This article appeared on September 10, 2011 in the New York Times, calling for swift action on building disaster-mitigating infrastructure such as “sea walls” around New York City, to prevent Sandy-force hurricane damage post-Irene one year before. As this article shows, one year and almost two months before Superstorm Sandy hit, storm experts were already worried about how vulnerable New York and its environs were to increasingly-violent coastal storm events, now rendered even more so in Sandy’s wake. While some planning experts are calling for 100-year planning horizons, the city had been in the process of spending more than $2 billion over the course of 18 years, clearly a drop in the needs bucket, and too late for Sandy and its aftermath just one year later.

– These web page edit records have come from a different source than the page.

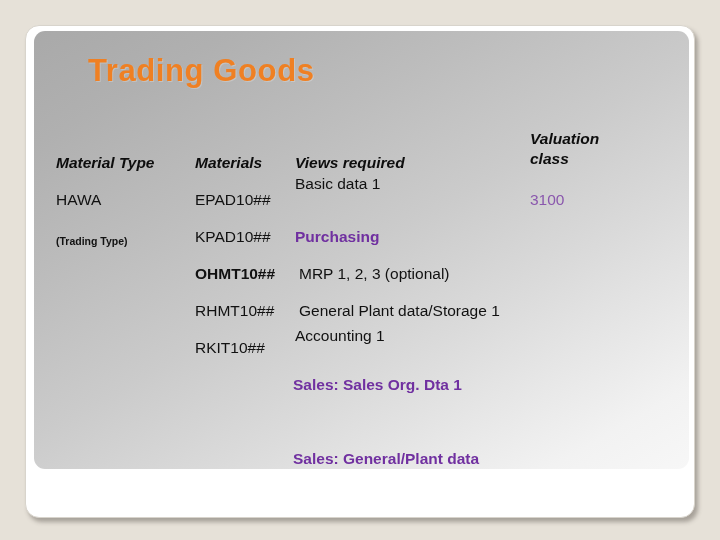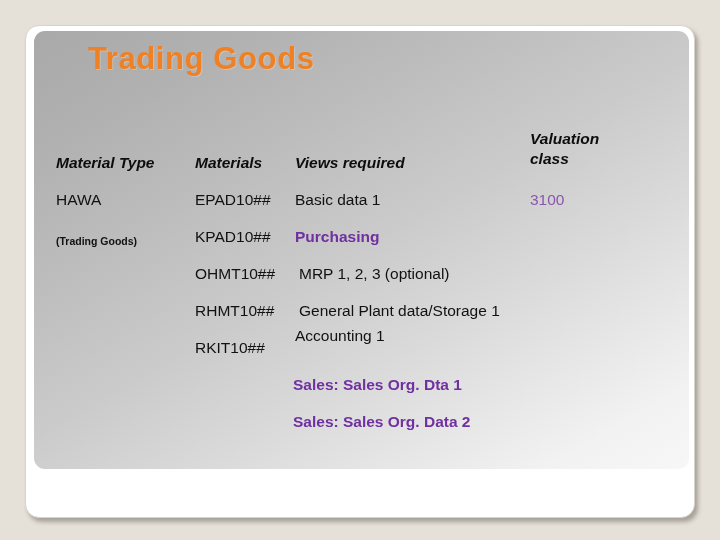"Trading Goods" #slide-title { top: 10px -> 22px }
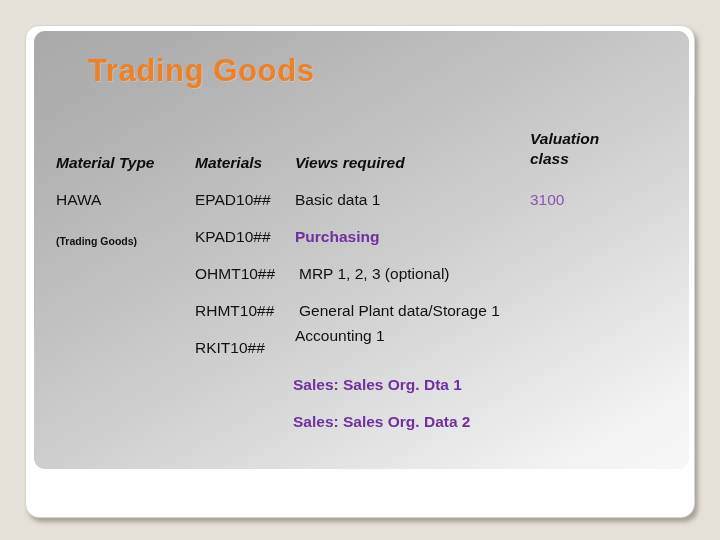"Basic data 1" div.cell { top: 159px -> 143px }
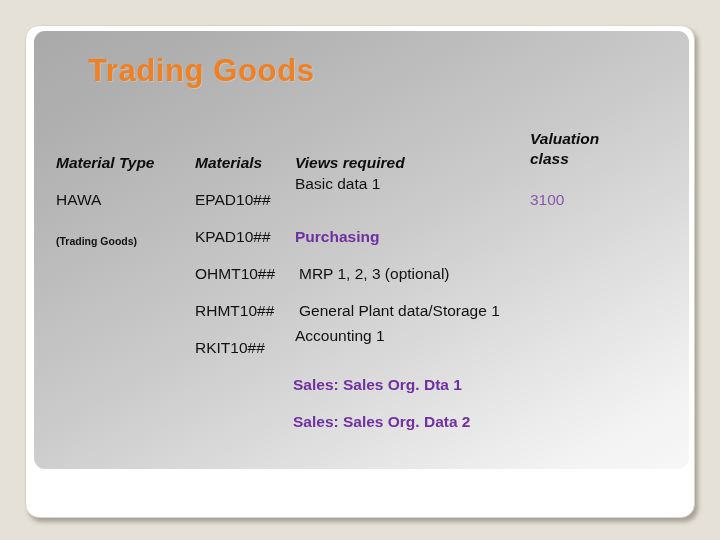"(Trading Goods)" div.cell { text: Goods -> Type }
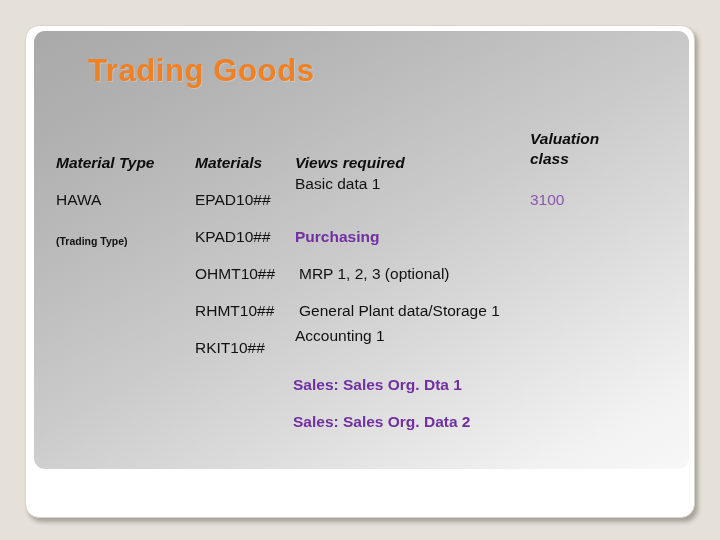"OHMT10##" div.cell { font-weight: none -> bold }
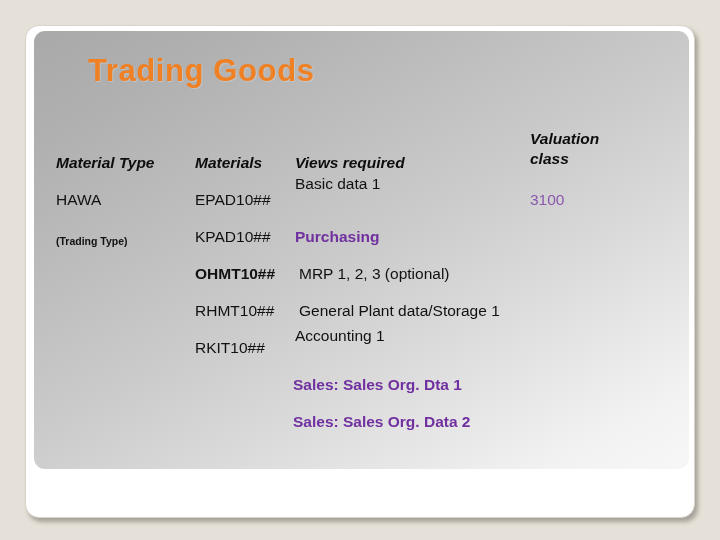"Sales: Sales Org. Data 2" div.cell { html: <div>Sales: Sales Org. Data 2</div> -> none }
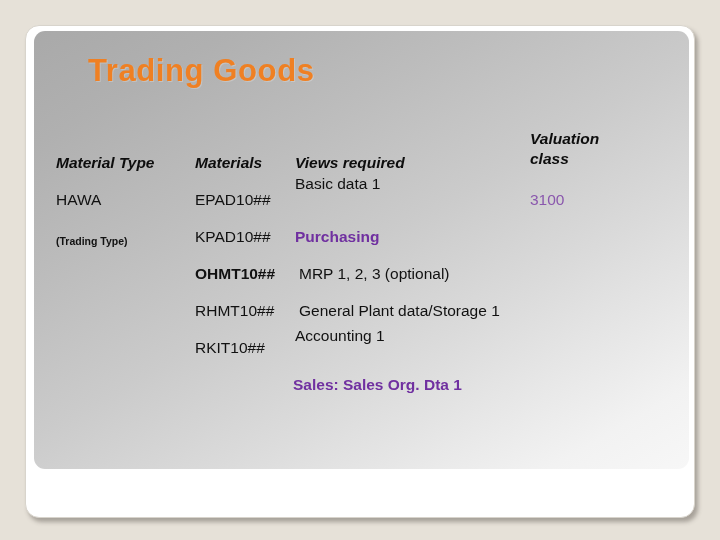"Sales: General/Plant data" div.cell { html: none -> <div>Sales: General/Plant data</div> }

Only a year ago, [city officials] point out, the city shut down the subway system and ordered the evacuation of 370,000 people as Hurricane Irene barreled up the Atlantic coast. Ultimately, the hurricane weakened to a tropical storm and spared the city, but it exposed how New York is years away from — and billions of dollars short of — armoring itself. “They lack a sense of urgency about this,” said Douglas Hill, an engineer with the Storm Surge Research Group at Stony Brook University, on Long Island. Instead of “planning to be flooded,” as he put it, city, state and federal agencies should be investing in protection like sea gates that could close during a storm and block a surge from Long Island Sound and the Atlantic Ocean into the East River and New York Harbor.
via New York Faces Rising Seas and Slow City Action – NYTimes.com.
Sadly, Hill’s words have been proven true.